Impeachment. Il Congresso assolve Trump senza processarlo

Se fosse il finale di un film sarebbe troppo perfetto e ben poco credibile. Nello stesso giorno Donald Trump si è buttato alle spalle l’impeachment, il più breve della storia, assolto dopo sole due settimane di un processo che non gli ha apparentemente intaccato l’immagine.

Ha raccolto consensi a manciate per un discorso sullo stato dell’Unione in cui si è presentato come il salvatore dell’America e l’unico in grado di promettere che «il meglio deve ancora venire», e ha intascato un’impennata del gradimento popolare. Intanto il partito democratico cercava malamente di controllare il danno del clamoroso flop dell’Iowa e di riorganizzare le sue fila alla luce di risultati che rivelano una divisione e una debolezza interna poco promettenti. Allo stesso tempo, Wall Street continuava la sua volata, quasi a dare la sua benedizione allo status quo e all’assicurazione del presidente Usa che «l’America è di nuovo grande».

I pianeti sono allineati a favore del capo della Casa Bianca. E sembra che non sia una congiuntura stellare passeggera. A far riflettere sulla forza di Trump è soprattutto il modo in cui si è conclusa la sua messa in stato d’accusa da parte del Parlamento americano per il caso Kievgate.

Le imputazioni erano gravi: abuso di potere (assolto con 52 voti su 48) e ostruzione al Congresso (assolto con 53 a 47), per aver condizionato gli aiuti militari all’Ucraina all’apertura di un’indagine contro il suo presunto rivale politico, l’ex vicepresidente democratico Joe Biden.
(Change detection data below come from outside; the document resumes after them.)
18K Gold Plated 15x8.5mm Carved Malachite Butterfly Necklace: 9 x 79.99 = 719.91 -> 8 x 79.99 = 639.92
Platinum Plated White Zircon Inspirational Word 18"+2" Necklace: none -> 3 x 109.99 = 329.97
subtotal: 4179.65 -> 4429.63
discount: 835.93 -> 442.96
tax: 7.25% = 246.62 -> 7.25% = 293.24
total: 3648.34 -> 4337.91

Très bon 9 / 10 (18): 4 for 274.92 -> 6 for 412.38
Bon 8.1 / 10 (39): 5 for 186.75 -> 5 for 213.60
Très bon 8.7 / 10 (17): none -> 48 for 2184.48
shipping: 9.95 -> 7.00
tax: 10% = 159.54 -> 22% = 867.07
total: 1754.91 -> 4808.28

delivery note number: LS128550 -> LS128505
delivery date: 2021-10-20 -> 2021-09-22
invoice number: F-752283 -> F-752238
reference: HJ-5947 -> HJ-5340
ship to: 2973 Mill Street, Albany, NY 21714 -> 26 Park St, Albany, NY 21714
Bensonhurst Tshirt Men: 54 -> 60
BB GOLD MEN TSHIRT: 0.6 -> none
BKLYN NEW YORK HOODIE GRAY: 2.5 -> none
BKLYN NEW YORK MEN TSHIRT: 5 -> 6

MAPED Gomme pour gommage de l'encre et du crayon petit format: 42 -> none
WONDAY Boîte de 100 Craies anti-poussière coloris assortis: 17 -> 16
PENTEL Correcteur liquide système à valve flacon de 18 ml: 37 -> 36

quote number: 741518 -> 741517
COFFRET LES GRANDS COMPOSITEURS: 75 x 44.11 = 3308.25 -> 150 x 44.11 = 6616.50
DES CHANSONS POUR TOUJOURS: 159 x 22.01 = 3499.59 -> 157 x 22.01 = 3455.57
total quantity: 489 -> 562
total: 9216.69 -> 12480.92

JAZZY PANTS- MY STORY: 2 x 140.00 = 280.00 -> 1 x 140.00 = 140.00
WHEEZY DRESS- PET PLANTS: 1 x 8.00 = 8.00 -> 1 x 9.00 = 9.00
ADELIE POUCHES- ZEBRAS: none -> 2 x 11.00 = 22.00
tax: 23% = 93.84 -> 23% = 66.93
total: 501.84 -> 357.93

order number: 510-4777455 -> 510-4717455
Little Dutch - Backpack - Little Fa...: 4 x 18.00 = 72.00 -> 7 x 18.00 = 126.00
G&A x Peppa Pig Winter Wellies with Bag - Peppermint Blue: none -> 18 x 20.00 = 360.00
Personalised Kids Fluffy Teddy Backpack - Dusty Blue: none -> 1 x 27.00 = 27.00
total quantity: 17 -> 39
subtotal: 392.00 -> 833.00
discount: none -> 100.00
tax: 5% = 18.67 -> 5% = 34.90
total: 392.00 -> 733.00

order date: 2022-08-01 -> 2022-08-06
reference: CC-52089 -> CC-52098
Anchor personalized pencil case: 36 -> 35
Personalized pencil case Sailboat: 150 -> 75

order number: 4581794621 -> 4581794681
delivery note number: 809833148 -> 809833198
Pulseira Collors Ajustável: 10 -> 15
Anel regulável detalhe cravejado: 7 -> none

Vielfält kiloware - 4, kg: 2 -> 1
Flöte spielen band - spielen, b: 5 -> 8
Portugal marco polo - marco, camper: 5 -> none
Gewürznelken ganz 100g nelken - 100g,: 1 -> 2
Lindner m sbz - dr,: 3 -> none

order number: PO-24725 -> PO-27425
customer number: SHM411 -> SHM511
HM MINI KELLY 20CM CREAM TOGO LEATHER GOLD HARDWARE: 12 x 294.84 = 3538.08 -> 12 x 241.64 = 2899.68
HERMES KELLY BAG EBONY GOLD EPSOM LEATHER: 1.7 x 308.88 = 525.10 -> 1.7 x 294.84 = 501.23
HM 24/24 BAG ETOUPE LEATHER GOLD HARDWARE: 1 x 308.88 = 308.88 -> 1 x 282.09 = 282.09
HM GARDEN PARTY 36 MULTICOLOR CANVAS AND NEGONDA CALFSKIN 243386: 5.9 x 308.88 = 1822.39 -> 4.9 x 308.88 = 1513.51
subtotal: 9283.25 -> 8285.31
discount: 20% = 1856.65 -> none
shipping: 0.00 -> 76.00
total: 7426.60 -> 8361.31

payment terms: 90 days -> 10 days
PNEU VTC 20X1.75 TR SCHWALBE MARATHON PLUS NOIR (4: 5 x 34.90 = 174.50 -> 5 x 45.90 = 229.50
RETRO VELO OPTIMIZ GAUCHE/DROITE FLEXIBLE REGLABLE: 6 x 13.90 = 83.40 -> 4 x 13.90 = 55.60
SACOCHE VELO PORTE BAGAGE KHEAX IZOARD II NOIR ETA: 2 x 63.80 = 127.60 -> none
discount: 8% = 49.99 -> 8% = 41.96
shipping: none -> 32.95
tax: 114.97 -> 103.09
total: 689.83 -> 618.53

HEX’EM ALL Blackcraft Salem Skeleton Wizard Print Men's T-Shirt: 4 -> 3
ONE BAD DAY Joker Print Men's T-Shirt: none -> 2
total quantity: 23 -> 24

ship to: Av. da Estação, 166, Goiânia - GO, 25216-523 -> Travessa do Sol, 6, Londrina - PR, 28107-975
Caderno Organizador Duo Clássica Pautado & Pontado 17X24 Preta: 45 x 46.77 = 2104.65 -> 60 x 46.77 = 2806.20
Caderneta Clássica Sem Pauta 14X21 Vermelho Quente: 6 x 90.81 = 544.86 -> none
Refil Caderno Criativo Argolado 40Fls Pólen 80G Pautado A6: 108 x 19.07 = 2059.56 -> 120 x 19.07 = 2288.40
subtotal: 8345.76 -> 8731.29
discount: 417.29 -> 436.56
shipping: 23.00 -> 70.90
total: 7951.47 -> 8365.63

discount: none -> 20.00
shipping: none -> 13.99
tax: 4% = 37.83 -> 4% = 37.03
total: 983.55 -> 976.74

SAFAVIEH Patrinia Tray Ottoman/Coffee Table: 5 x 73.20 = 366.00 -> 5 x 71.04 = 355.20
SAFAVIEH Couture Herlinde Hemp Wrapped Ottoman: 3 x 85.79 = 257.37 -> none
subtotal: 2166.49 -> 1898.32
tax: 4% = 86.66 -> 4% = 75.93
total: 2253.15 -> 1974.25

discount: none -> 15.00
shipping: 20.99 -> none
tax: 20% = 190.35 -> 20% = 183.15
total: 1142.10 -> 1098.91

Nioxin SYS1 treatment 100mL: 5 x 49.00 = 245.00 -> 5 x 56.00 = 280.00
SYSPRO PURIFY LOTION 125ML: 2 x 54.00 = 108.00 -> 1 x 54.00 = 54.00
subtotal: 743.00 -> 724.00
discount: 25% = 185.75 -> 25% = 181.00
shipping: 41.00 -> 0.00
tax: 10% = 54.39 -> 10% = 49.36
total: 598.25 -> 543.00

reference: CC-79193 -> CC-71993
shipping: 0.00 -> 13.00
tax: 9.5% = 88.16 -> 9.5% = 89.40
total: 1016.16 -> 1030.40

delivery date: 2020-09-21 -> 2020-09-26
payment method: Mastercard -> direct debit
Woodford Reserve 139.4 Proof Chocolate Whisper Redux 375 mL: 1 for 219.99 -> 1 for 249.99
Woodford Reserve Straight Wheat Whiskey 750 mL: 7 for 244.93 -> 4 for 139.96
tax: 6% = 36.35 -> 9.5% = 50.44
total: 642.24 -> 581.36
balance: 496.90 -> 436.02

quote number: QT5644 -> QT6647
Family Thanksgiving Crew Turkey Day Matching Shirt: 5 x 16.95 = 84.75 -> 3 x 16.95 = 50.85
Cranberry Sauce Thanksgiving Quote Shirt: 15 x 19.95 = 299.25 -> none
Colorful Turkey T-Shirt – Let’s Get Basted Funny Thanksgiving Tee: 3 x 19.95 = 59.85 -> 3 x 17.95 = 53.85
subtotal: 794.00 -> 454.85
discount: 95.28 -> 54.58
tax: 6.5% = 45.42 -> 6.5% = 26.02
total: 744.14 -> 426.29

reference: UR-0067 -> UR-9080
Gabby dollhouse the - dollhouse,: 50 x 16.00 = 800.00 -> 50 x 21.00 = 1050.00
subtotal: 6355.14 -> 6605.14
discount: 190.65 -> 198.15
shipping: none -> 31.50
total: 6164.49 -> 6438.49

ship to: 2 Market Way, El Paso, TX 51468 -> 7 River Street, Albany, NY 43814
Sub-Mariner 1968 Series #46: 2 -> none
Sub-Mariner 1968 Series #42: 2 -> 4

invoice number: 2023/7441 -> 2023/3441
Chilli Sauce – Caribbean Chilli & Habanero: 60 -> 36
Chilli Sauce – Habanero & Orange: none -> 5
E nel corso delle indagini alla Camera che hanno preceduto il procedimento vero e proprio al Senato sono emersi fatti che dimostrano che entrambe le accuse sono fondate. Persino molti repubblicani questa settimana hanno smesso di difendere la azioni del presidente, ammettendo pubblicamente che è vero, ha usato la sua autorità e influenza di capo di Stato per spingere un leader straniero (ucraino) a mettere in cattiva luce un suo avversario (nella fattispecie, Biden) e per aumentare le sue probabilità di rielezione.

Ma, stando a quasi tutti i senatori del Grand old party (in maggioranza al Senato con 53 seggi su 100), l’operato di Trump non va punito rimuovendolo dal vertice della più potente democrazia della terra. Che le sue azioni siano «vergognose», come ha sostenuto la repubblicana Lisa Murkowsky, o che «abbiano superato la linea di quello che è appropriato», come sostiene Lamar Alexander o che siano «sbagliate», secondo Joni Ernst, il Gop al Senato è rimasto compatto nell’affermare che, nonostante tutto, Trump non rappresenta un pericolo per la Costituzione americana.

Nemmeno gli avvocati del Commander in chief hanno perso tempo a contraddire le prove presentate dai democratici. Anche questo colpisce. La strategia della difesa era di sostenere che le azioni di Trump, sebbene inusuali e opinabili, formalmente non violano il suo giuramento di fedeltà. Fare di tutto per rimanere alla Casa Bianca, in sostanza, è nell’interesse della nazione. Ancora una volta, come già alla fine dell’inchiesta sul Russiagate di Robert Mueller, Trump si trova assolto perché le persone preposte a giudicarlo, pur senza esonerarlo, per varie ragioni non sono disposte a dichiararlo colpevole. Non la pensano così i democratici, per i quali però il breve processo contro il presidente, concluso senza che riuscissero a convocare un solo testimone in aula, si è trasformato in un clamoroso autogol.

Fra i repubblicani, solo il senatore Mitt Romney, ex governatore del Massachusetts ed ex candidato alla presidenza noto per la sua integrità, ha preso la storica decisione di votare per la condanna per abuso di potere, dichiarando che «il presidente è colpevole di un terribile abuso di fiducia pubblica».

Una giornata amara per i liberal, che dicono di non rimpiangere la decisione di avviare l’impeachment, perché, sostengono, non potevano rimanere indifferenti di fronte a un uso troppo disinvolto dell’autorità da parte dell’uomo più potente della terra. E che restano convinti, nelle parole della Speaker della Camera Nancy Pelosi, che la storia darà loro ragione.